A red dot next to a work of art in a gallery show is a coveted prize, making all who view the work aware that the piece has been sold.
But in East End Arts’ new exhibit, all of the works have red dots next to them. Why? Because the art belongs to collectors, who competed against each other in the arts organization’s first-ever “Red Dot” art show.
East End Arts (formerly the East End Arts Council) Gallery Director Jane Kirkwood thought up the idea of the Red Dot show, which caps a year of programming that the arts organization dubbed “The Year of the Collector,” a year of encouraging people to collect art.
“We asked collectors to drop their greatest treasure off to be juried in a show where collectors are competing with each other,” said Ms. Kirkwood. The gallery asked that the submissions be compelling, charming, beautiful, interesting or outrageous.
“I think this is the first time anybody has done a show like this,” she said.
Red Dot Show
Through Oct. 7
East End Arts
133 East Main Street, Riverhead
The only catches were that the works had to be by living Long Island artists and they had to have been purchased by the collectors. Each collector was limited to one entry, but different collectors could submit works by the same artist.
In the end, they received 64 submissions, 32 of which were included in the show.
The exhibit was juried by arts writer and curator Dr. Charles Riley II, who splits his time between Cutchogue and Manhattan.
Dr. Riley, a professor at Baruch College/City University of New York, has written for Art+Auction, Antique Monthly, Art & Antiques, New York, Antiques and Fine Art, and Opera News, and is the author of 28 books on art. He’s also the curator-at-large for the Nassau County Museum of Art and has curated exhibitions in New York, Berlin, Amsterdam, China and Switzerland.

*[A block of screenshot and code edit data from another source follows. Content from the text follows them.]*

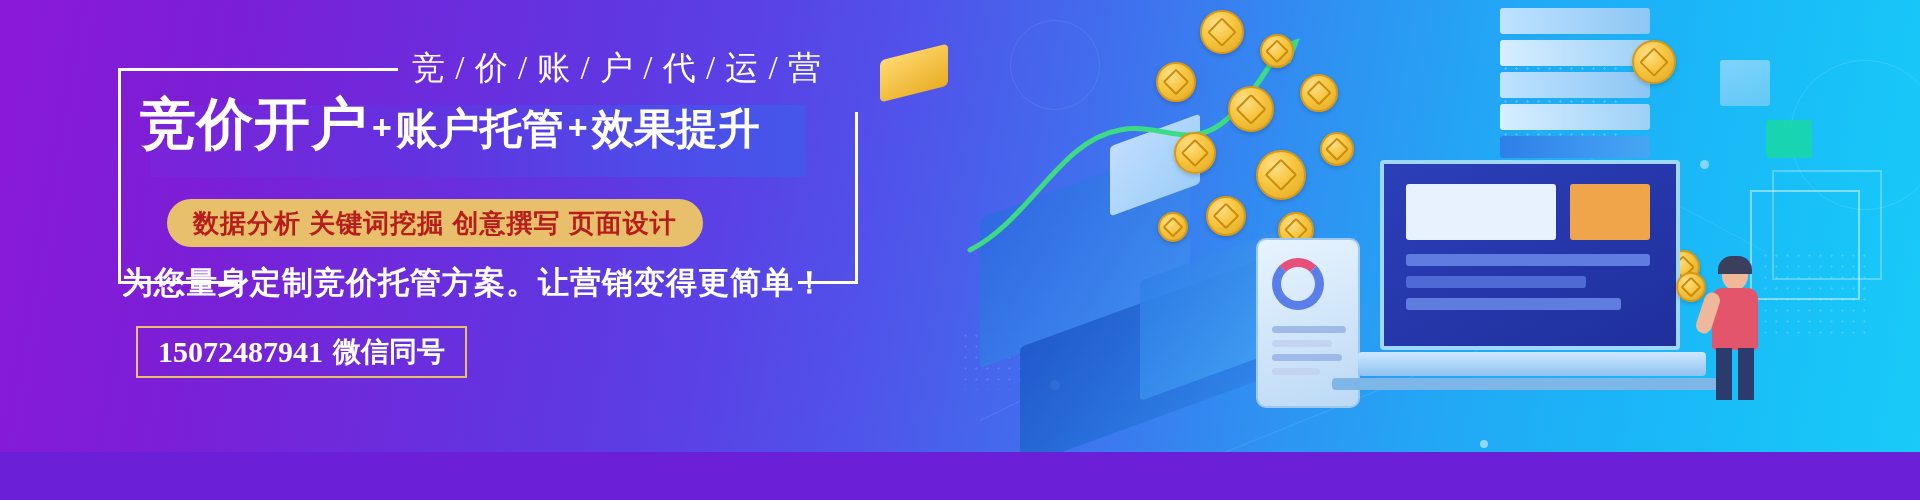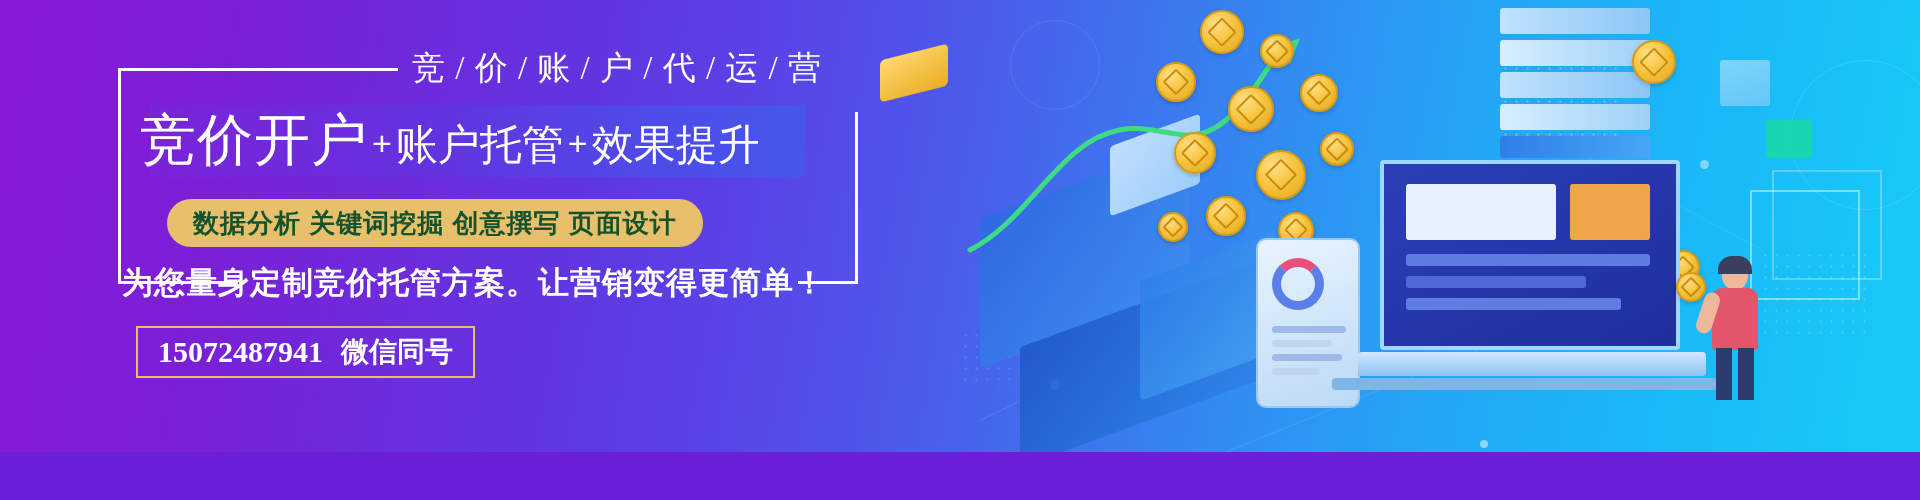"竞价开户+账户托管+效果提升" .headline { font-weight: normal -> bold; line-height: 72px -> 40px }
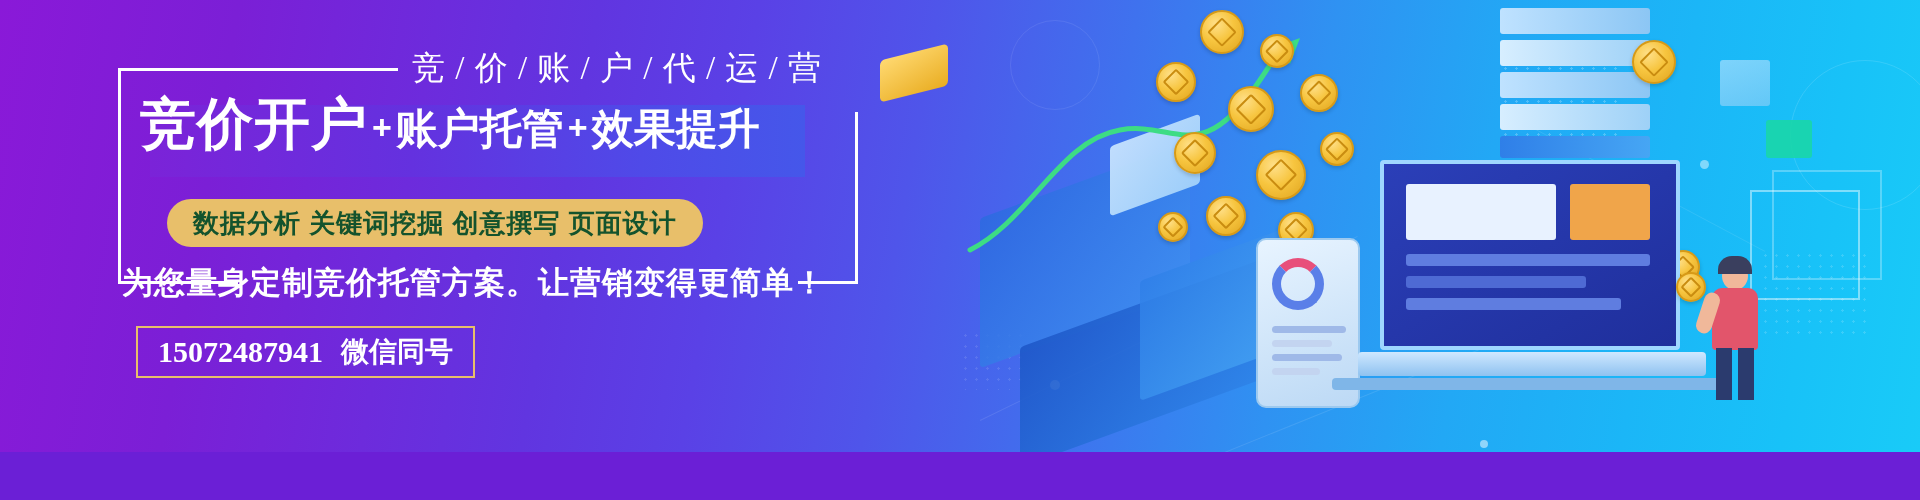"数据分析 关键词挖掘 创意撰写 页面设计" .pill { color: #14532d -> #b91c1c }
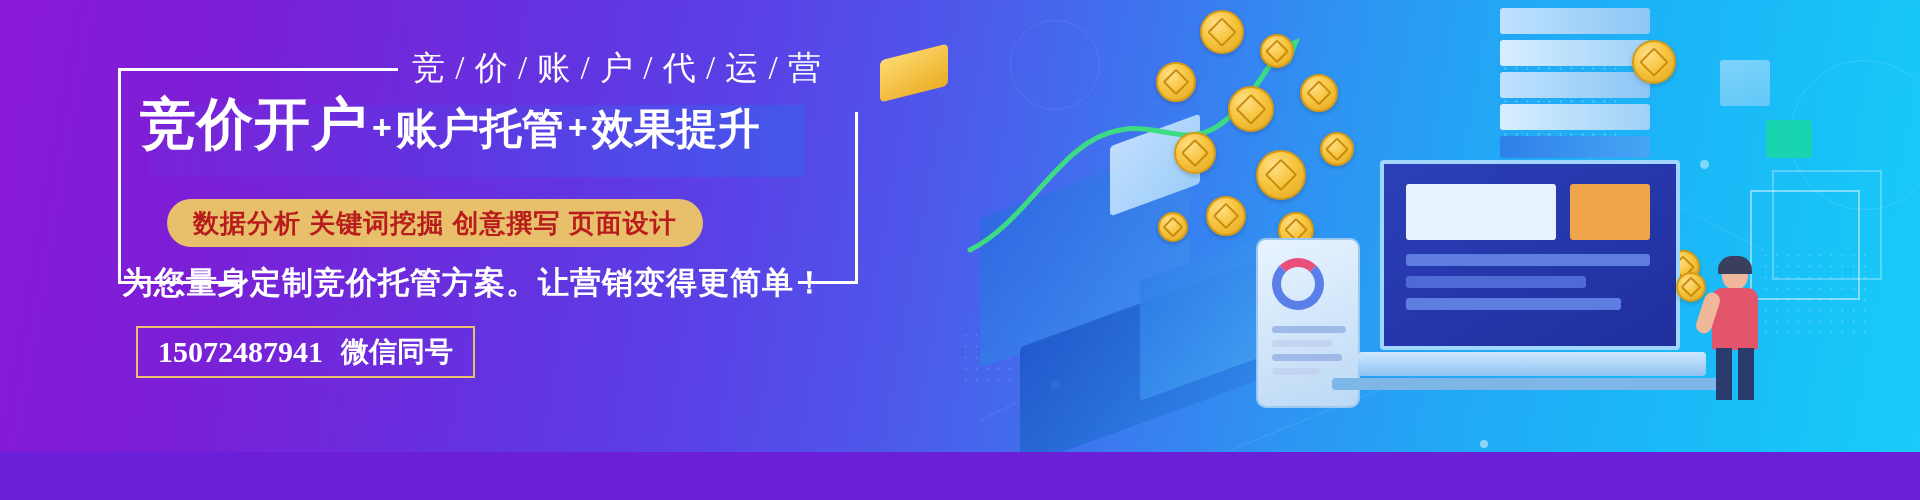"15072487941" .hotline .hl-number { gap: 18px -> 10px }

“I told Charles, ‘your name is on this. Don’t take anything you’re not 100 percent behind,” said Ms. Kirkwood.
“He had a hard time. The pieces were all already good enough to be bought,” she said.
East End Arts was accepting submissions from collectors for the week leading to Hurricane Irene’s touchdown on Long Island on Aug. 28. Collectors were required to bring the works in themselves or, if they were unable to drop them off themselves, they needed to sign an affidavit that said that they did, in fact, purchase the work of art.
“Eager to serve East End Arts as a juror but blissfully ignorant as to the riches expected to turn up for Red Dot, I arrived on the eve of a hurricane to start an exciting process,” Dr. Riley wrote of his process of selecting the works that appear in the show. “I was astonished from the start at the immense wealth I encountered. Not the collectors—the talent … The range and depth of the submissions was a lovely surprise, necessitating some agonizing deliberations before final selection were made.”
“As the clouds gathered outside, the bright colors and deft technical bravura of the works inside brightened our spirits and we knew we had a winning show on our hands,” he added. “In many ways it is an artist’s dream opening (not to mention a dealer’s): Walk into a gallery and see a red dot under every single painting on the wall. How often does that happen?”
The pieces in the show are as stunning as they are eclectic. The show includes well-known East End artists such as Robert Strimban, Janet Culbertson, Anna Jurinich, Caroline Waloski and Gina Gilmour, but there were a large number of local artists whose work Ms. Kirkwood had not seen before, including Lidya Buzio, a Greenport sculptor who took first place at the show. The influx of new blood led to one of the most well-attended openings she remembers having at the gallery.
“There were a lot of collectors I’d never heard of, and a lot of strangers at the opening,” she said of the Sept. 2 event. “The collectors were very interested in hearing who won.
Mr. and Mrs. Joseph Friedman took the Best In Show award with their painting “Jubilation” by Cutchogue artist Robert Strimban.
Ms. Buzio’s untitled piece, which is from the collection of Patricia Lloyd, took first place, while James Dawson’s “Paving AM #5” by Shelter Island’s Janet Culbertson took second place. Third prize was Wading River artist Anna Jurinich’s “Sunflowers,” from the collection of former Riverhead Town Supervisor Phil Cardinale.
Mr. and Mrs. Friedman won dinner for two at Jamesport Manor Inn and a year’s membership to East End Arts, Parrish Art Museum and Guild Hall. Mr. Strimban was awarded a solo show at Jamesport Manor Inn’s Rosalie Dimon Gallery.